Start VisIt locally and click on "open file". A file browser pops up. Select JURECA as host. Now VisIt tries to establishes an ssh connection to JURECA and to start some VisIt components (mdserver, vcl) on the login node. This process may take some seconds, so be patient. If everything works fine, the filesystem of JURECA is displayed in the filebrowser now. Select the data file you want to visualise and click on "OK".

5. Start VisIt server (engine_par) on the batch system

After the file is selected, VisIt opens a panel where you can select one of the two launch profiles (vis node or compute node). You also can adjust the number of requested nodes and the (total) number of mpi processes here. As JURECA offers 24 cores per node, the maximum number of mpi processes is 24*number_of_nodes. However, as many visualisation algorithms do not scale very well, you may want to spawn fewer processes than the maximal number. You should experiment with these values to find out a good solution for your specific data and visualisation setup.
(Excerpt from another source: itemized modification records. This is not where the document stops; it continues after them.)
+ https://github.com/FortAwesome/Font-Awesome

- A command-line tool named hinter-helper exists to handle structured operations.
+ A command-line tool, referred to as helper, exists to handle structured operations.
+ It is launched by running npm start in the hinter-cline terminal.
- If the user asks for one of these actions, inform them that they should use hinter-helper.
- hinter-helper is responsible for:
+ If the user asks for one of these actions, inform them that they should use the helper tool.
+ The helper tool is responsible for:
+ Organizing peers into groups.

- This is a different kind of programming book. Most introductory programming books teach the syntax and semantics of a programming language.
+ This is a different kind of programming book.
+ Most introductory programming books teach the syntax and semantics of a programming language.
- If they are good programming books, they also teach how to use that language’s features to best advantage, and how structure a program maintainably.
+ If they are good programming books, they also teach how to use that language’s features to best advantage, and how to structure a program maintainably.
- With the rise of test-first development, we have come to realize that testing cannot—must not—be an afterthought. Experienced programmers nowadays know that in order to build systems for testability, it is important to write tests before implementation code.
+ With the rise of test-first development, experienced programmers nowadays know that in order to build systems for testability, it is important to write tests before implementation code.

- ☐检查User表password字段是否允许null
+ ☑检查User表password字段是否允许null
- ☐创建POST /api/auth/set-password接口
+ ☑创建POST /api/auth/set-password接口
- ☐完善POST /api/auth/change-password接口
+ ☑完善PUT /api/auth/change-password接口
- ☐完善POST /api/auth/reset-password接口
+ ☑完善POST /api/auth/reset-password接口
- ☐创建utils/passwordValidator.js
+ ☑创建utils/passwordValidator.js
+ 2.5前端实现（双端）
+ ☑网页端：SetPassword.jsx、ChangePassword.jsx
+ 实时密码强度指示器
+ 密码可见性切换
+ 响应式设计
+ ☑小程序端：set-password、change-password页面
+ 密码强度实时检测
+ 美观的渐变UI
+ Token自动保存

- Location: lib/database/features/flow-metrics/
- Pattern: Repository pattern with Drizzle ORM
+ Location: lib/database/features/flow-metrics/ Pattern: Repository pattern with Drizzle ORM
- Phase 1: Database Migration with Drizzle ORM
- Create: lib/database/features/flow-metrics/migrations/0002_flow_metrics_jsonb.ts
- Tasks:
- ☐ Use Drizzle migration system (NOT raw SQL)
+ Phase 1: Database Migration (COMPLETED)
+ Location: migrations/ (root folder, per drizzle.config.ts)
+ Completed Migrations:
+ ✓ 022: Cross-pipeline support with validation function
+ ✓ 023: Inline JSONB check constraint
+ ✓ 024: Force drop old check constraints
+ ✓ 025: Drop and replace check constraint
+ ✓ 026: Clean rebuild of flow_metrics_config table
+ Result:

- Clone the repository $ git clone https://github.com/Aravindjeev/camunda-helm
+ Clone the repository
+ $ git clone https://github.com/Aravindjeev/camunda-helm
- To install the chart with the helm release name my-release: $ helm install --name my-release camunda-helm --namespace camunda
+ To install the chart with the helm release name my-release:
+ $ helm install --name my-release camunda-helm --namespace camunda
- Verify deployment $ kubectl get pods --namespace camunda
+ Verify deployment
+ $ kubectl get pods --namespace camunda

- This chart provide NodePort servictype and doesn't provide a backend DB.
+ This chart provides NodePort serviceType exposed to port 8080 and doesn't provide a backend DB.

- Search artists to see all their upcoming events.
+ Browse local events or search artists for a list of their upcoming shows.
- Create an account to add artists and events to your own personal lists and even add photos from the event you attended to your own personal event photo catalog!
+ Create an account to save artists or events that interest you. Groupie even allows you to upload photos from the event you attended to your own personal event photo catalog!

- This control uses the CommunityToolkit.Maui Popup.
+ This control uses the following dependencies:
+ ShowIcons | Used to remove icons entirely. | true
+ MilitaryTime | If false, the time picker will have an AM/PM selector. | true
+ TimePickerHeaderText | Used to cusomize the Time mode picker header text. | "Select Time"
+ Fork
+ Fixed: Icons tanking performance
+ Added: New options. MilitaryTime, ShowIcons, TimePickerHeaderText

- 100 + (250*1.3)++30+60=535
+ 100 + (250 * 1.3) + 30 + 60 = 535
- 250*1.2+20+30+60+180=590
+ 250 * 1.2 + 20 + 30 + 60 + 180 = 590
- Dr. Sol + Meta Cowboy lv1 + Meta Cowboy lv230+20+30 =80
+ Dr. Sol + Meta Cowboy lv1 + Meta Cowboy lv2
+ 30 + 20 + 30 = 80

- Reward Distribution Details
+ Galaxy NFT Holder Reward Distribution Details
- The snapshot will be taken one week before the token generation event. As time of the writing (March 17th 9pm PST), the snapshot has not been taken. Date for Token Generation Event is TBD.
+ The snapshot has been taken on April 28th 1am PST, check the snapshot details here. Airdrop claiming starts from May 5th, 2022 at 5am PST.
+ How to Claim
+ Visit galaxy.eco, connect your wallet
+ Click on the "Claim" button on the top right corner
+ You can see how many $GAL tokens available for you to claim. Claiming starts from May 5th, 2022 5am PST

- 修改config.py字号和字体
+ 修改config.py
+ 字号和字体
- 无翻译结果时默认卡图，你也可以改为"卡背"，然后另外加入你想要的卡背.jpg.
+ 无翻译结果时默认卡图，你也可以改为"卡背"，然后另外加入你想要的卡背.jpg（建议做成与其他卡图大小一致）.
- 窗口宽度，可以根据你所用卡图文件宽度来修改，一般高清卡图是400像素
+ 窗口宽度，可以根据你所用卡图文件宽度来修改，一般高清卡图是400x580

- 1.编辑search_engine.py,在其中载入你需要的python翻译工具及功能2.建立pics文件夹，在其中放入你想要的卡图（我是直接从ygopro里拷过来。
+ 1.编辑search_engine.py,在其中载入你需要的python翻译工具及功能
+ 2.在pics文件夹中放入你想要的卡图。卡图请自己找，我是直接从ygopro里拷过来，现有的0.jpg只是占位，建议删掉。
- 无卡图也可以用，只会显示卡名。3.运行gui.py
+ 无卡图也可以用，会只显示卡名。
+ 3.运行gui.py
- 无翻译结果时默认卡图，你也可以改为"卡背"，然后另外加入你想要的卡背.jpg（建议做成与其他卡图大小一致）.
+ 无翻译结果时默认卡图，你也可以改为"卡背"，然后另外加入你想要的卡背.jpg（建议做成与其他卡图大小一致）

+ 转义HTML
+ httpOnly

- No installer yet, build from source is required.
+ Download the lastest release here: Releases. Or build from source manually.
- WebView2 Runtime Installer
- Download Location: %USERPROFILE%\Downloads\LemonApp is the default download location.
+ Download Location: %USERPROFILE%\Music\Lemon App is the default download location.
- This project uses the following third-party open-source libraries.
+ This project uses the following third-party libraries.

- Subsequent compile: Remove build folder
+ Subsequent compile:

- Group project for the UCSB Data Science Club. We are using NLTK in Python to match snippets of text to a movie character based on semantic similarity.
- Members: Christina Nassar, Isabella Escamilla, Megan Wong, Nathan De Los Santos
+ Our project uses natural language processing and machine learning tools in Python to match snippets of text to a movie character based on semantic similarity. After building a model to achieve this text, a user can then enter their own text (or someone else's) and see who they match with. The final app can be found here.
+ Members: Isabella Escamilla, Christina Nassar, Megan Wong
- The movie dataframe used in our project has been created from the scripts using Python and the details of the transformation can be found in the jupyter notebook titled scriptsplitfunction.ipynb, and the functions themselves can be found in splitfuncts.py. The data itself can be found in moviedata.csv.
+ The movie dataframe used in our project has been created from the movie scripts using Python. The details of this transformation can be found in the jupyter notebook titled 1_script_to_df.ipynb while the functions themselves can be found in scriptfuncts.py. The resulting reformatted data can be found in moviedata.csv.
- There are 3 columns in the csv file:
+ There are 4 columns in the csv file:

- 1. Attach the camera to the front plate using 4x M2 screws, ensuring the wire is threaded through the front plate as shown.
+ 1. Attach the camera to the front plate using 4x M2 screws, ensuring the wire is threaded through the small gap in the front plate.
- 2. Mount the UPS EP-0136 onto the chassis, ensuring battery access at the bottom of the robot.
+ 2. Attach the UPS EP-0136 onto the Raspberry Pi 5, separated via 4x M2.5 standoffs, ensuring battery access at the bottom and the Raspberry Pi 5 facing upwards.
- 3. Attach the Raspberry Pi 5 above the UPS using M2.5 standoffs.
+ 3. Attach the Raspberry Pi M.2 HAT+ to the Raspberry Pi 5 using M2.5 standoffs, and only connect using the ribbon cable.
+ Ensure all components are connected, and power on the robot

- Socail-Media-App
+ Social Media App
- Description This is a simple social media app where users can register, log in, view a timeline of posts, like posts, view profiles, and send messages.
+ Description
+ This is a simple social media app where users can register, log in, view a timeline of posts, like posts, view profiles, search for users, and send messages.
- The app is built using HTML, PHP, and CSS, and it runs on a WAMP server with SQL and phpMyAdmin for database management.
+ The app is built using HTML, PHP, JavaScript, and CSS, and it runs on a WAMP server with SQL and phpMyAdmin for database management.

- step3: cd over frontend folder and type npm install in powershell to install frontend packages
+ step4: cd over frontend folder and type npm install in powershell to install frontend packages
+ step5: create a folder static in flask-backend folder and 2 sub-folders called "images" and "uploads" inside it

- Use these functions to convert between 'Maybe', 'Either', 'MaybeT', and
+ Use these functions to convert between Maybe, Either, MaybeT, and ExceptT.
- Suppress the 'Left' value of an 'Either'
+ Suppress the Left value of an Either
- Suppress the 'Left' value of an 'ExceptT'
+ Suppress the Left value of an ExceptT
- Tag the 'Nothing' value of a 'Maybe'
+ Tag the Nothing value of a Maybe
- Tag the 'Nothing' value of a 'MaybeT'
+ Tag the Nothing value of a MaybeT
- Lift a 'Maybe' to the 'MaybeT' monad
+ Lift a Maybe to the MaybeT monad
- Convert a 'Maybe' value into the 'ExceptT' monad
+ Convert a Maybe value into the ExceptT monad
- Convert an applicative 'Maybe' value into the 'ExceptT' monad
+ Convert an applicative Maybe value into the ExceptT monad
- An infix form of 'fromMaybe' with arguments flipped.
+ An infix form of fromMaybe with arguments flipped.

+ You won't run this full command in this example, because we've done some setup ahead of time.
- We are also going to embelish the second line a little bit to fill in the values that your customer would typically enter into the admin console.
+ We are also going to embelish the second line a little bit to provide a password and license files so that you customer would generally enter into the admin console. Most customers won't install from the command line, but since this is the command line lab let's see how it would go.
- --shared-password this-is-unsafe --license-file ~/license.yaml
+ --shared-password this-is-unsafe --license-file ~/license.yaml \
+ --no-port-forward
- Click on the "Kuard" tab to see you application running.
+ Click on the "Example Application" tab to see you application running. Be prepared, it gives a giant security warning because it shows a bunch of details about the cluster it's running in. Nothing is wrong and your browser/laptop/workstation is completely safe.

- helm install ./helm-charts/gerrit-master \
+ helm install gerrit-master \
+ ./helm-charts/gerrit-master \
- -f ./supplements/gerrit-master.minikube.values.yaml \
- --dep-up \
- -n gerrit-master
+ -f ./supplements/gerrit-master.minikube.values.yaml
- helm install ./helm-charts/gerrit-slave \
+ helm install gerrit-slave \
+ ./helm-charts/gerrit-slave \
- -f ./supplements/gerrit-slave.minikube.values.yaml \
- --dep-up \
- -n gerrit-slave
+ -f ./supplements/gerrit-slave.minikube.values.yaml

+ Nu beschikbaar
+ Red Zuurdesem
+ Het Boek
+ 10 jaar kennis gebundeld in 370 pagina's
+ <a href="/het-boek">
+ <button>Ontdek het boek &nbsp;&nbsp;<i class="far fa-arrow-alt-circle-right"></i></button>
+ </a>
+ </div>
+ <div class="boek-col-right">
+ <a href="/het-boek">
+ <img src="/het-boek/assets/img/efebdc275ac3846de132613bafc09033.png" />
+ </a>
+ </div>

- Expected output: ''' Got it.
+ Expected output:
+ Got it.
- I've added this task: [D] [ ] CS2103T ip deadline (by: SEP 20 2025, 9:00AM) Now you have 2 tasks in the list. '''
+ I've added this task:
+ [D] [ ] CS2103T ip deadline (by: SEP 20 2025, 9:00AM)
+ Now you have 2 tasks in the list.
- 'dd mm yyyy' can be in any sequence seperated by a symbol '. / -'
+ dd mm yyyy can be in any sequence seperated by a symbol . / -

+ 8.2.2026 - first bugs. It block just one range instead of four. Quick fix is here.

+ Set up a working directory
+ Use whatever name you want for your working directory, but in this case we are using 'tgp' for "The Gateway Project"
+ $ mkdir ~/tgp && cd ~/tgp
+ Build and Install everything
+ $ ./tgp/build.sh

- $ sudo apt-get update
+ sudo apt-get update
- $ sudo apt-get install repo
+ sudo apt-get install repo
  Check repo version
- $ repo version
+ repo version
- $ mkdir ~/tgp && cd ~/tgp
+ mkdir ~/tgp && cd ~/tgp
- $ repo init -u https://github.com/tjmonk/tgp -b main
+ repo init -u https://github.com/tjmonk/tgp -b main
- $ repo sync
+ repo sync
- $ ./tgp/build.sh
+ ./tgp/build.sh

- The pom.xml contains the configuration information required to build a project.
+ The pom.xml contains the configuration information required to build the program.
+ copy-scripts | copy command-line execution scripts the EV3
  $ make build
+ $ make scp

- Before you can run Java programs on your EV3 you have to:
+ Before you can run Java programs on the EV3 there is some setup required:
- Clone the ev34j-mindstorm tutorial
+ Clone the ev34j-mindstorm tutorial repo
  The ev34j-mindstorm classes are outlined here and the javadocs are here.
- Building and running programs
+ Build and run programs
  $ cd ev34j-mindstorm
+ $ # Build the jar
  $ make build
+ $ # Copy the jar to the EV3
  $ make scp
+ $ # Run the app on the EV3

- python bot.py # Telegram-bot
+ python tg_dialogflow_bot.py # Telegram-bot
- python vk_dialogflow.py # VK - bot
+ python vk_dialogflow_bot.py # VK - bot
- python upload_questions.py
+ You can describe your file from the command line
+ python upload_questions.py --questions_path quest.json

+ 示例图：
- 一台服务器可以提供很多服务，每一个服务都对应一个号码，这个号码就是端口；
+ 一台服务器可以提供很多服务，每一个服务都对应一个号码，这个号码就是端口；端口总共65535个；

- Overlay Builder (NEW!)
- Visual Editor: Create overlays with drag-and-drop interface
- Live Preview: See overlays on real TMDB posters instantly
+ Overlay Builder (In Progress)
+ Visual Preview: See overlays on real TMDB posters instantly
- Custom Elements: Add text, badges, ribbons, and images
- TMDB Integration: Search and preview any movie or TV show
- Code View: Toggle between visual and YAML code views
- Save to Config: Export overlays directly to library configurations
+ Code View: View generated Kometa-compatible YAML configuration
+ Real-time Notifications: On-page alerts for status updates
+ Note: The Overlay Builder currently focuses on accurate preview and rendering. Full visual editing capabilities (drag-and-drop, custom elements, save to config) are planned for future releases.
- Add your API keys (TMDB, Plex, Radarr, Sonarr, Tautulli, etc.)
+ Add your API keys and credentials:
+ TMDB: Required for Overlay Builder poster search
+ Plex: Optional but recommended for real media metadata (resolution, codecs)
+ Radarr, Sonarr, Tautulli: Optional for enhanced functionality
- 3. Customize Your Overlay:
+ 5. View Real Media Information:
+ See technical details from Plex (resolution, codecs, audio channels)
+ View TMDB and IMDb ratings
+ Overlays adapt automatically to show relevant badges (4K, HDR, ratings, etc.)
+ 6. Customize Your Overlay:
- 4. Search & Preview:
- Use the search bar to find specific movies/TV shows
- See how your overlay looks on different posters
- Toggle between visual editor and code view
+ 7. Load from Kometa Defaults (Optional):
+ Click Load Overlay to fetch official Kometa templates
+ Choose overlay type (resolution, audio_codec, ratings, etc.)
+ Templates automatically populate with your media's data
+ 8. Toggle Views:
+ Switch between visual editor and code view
Select a launch profile and click on "OK". Now VisIt creates a temporary batch script on the JURECA login node (under /tmp) and starts this script with the batch system. Depending on your selection of the launch profile, this batch job is either executed on the vis partition (sbatch --partition=vis) or the batch partition (sbatch --partition=batch).
The launch of the batch job may take a while, so be patient, and remember that the job can only be started if there are free resources on the cluster.